Source data —
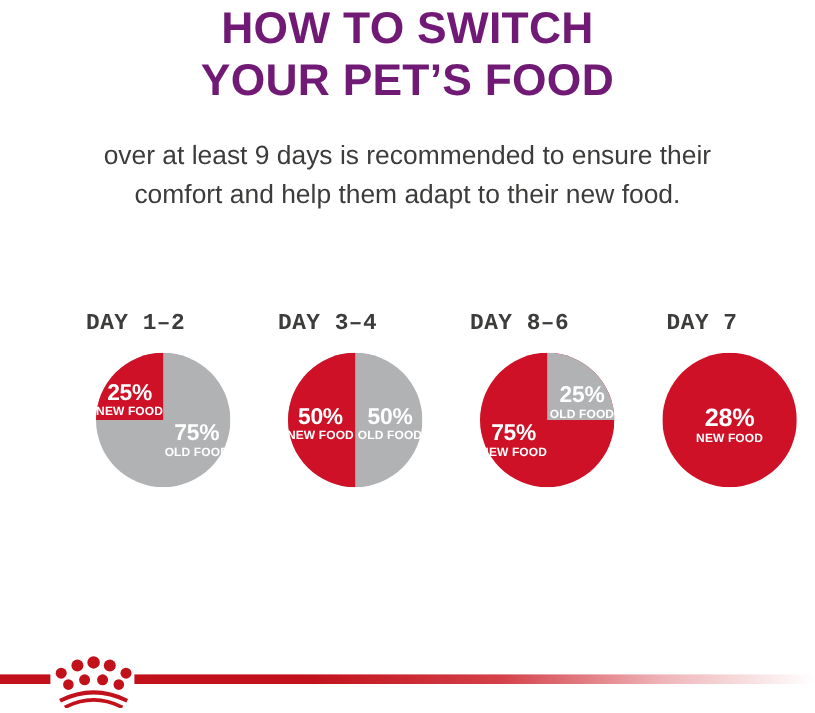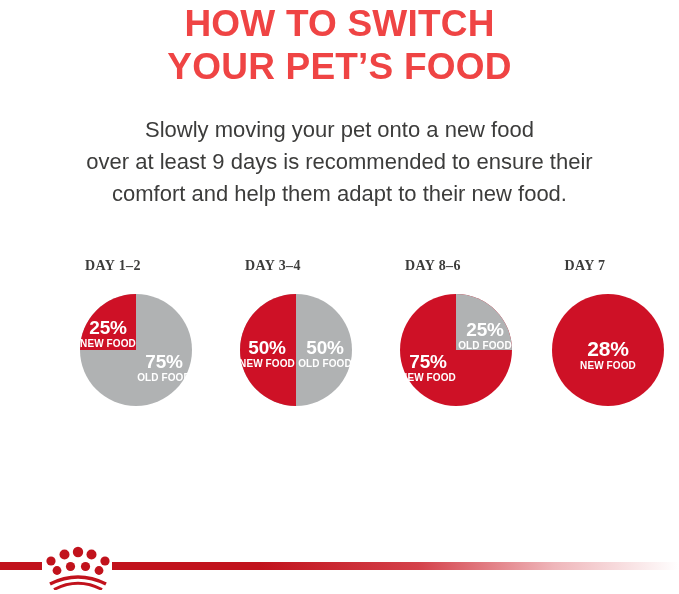--- a/index.html
+++ b/index.html
@@ -23,7 +23,7 @@
     left: 0;
     width: 679px;
     text-align: center;
-    color: #ef4444;
+    color: #701a75;
     font-family: "Liberation Sans", sans-serif;
     font-weight: bold;
     font-size: 37px;

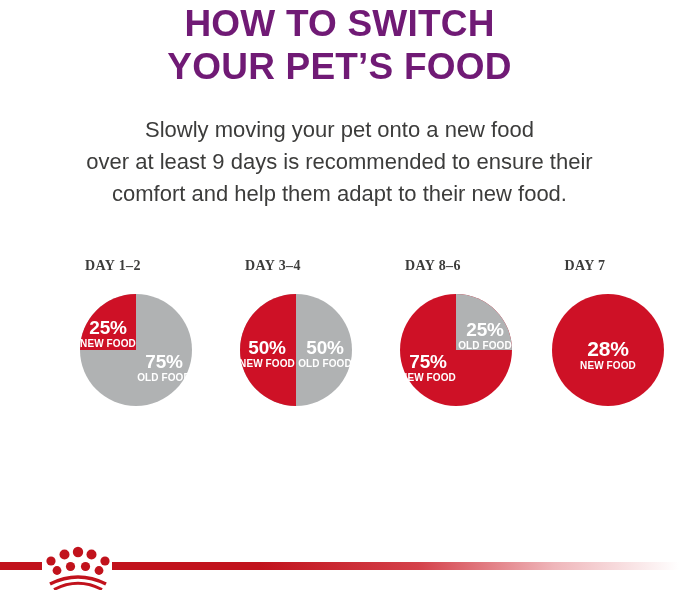--- a/index.html
+++ b/index.html
@@ -169,7 +169,6 @@
 </div>
 
 <div class="intro">
-  <span class="line">Slowly moving your pet onto a new food</span>
   <span class="line">over at least 9 days is recommended to ensure their</span>
   <span class="line">comfort and help them adapt to their new food.</span>
 </div>

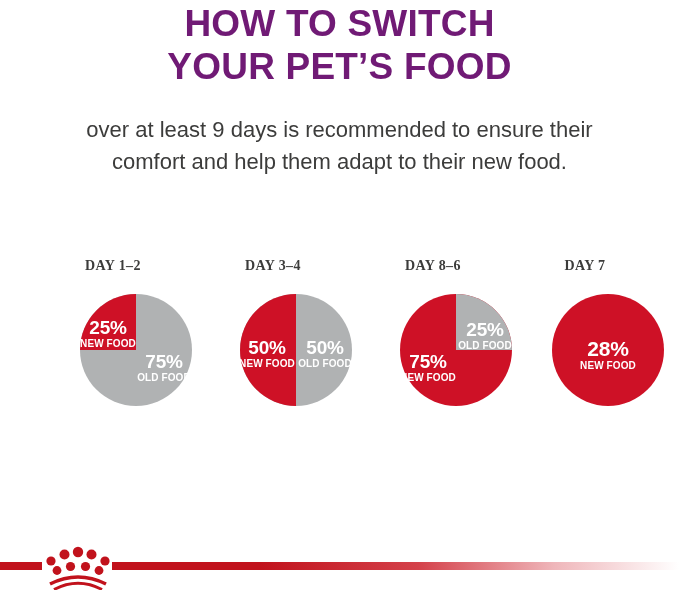--- a/index.html
+++ b/index.html
@@ -73,9 +73,9 @@
     width: 160px;
     text-align: center;
     color: #3C3C3B;
-    font-family: Liberation Serif, serif;
-    font-weight: bold;
-    font-size: 14px;
+    font-family: Liberation Mono, monospace;
+    font-weight: bold;
+    font-size: 19px;
     letter-spacing: 0.4px;
     white-space: nowrap;
   }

Assignment —
Quote, exactly and only, the lines from the first line of the data above through the line containing "to ensure their</span>". The pictures do not belong in it.

Answer area —
--- a/index.html
+++ b/index.html
@@ -23,7 +23,7 @@
     left: 0;
     width: 679px;
     text-align: center;
-    color: #ef4444;
+    color: #701a75;
     font-family: "Liberation Sans", sans-serif;
     font-weight: bold;
     font-size: 37px;

--- a/index.html
+++ b/index.html
@@ -169,7 +169,6 @@
 </div>
 
 <div class="intro">
-  <span class="line">Slowly moving your pet onto a new food</span>
   <span class="line">over at least 9 days is recommended to ensure their</span>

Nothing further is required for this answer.